Tuesday, March 1, 2011

The Plus One Dilemma

I have a pet peeve.  Well, I actually have a lot of pet peeves, but this one in particular really bothers me.  During my adult years, as a habitually single woman, I have been invited to multiple weddings and/or formal events without a date.  And it really pisses me off! 

Now, I am well aware of Emily Post’s view on the subject.  According to the etiquette expert…”Allowing single guests who aren't attached to a significant other to bring a date is a thoughtful gesture but not required.”  Well Emily, what’s your definition of “significant”?  Do I have to be married or just living in sin?  Do I have to be dating a minimum of one year because six months just isn’t committed enough? What if I have a kid with someone, but we never got married?  Is that significant?  Ultimately, I don’t care if I’ve been with someone for one month, one year or one decade, the only person to decide whether a person is “significant” enough to accompany me to an event should be ME!

Now, I know that brides and grooms argue that weddings are expensive and budget cuts have to be made somewhere.  I’ve planned three weddings….I do understand!  And with limited budgets, allowing a guest to have a plus one is literally having a stranger take a spot away from a person the bride and groom do know and that sucks.  However, ultimately, I would think that the bride and groom would want their friends and loved ones to be able to relax and enjoy themselves.  And for me, that means not going solo.

Personally, I always look forward to bringing a date to a wedding.  It’s a fun, happy event where love is in the air and everyone looks and (hopefully) is on their best behavior.  And unlike most of my friends, I hate to dance so it’s nice to have someone by my side while everyone else is on the dance floor.  And honestly, why risk being seated at the dreaded “singles” table which has to be one of the most humiliating experiences in life. 

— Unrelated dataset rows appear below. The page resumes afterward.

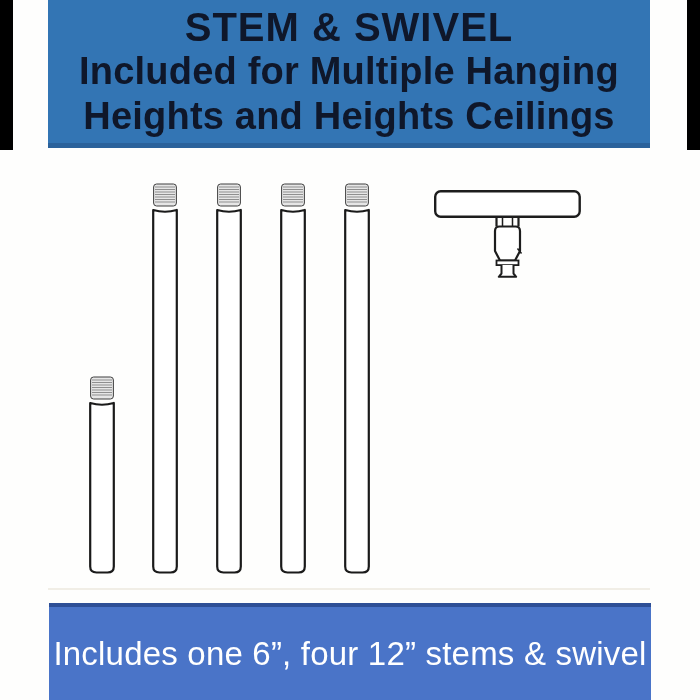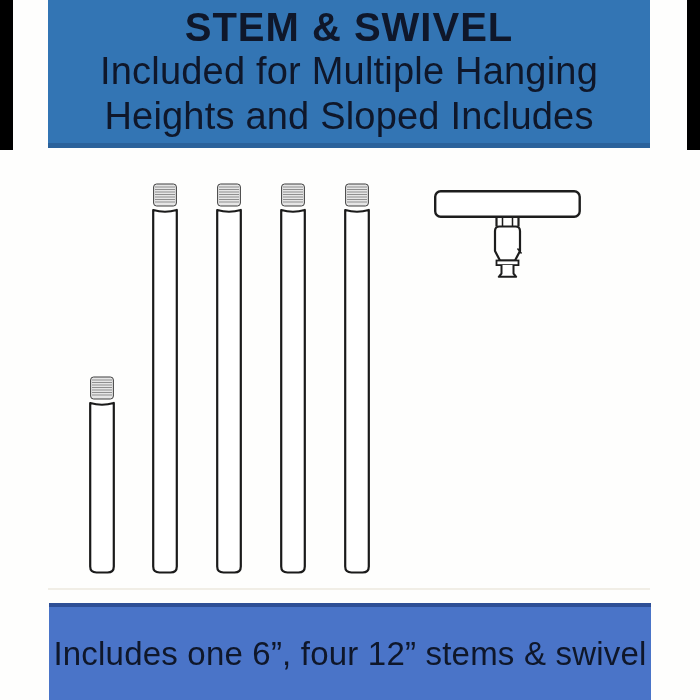"Included for Multiple Hanging" .header p { font-weight: 400 -> 700 }
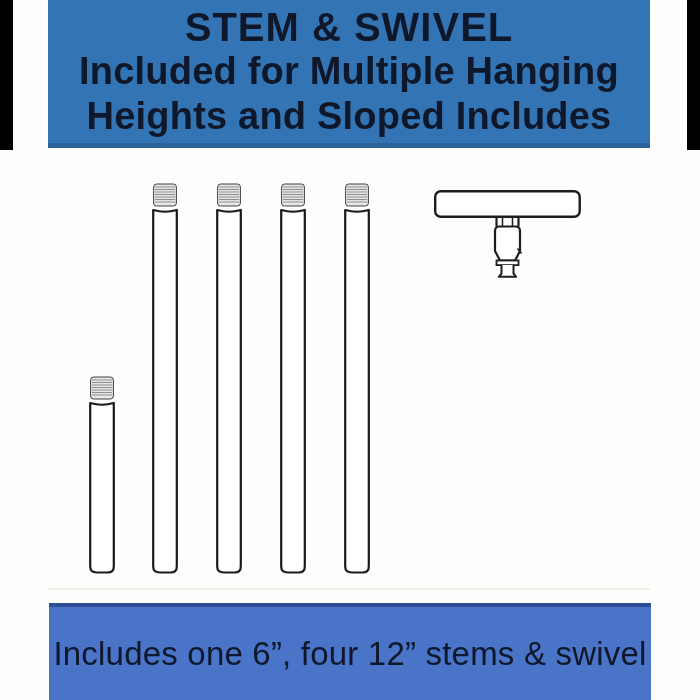"Heights and Sloped Includes" p { text: Sloped Includes -> Heights Ceilings }
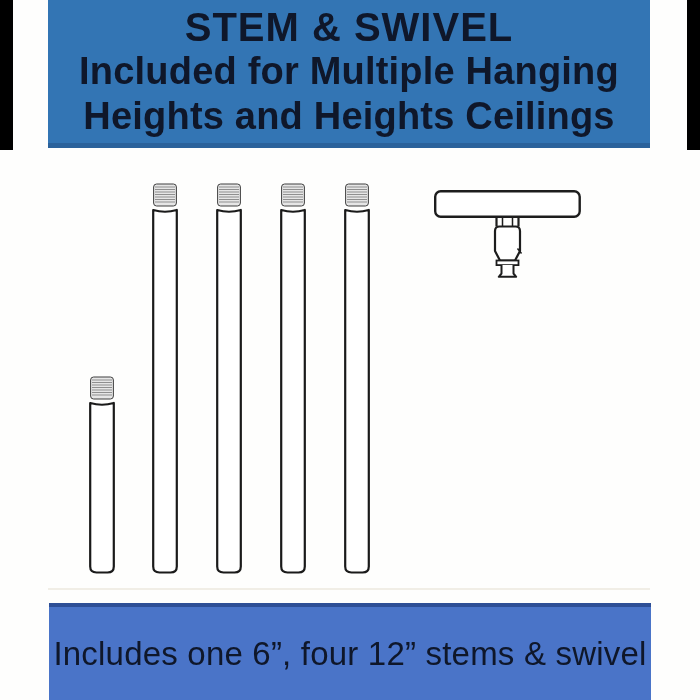"Includes one 6”, four 12”" .footer { color: #0f172a -> #ffffff }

I was 24 years old the first time I received a wedding invitation without a plus one option.  Ironically, my own wedding was to be held only two months later which the bride, who was a close friend, was well aware of.  The bride also knew my fiancĂ© very well which made the exclusion even more shocking and hurtful to me.  Ultimately, I decided not to attend the wedding and my friend never spoke to me again.  That said, I have never regretted my decision. 

For the past 17 years, I have stuck to my rule of never attending a wedding if I am invited solo.  However, unlike 17 years ago, I am no longer shocked or upset when I receive an invitation for just one.  I recognize and understand the challenges facing the newly affianced.  I just hope the bride and groom will understand when I respectfully decline their invitation.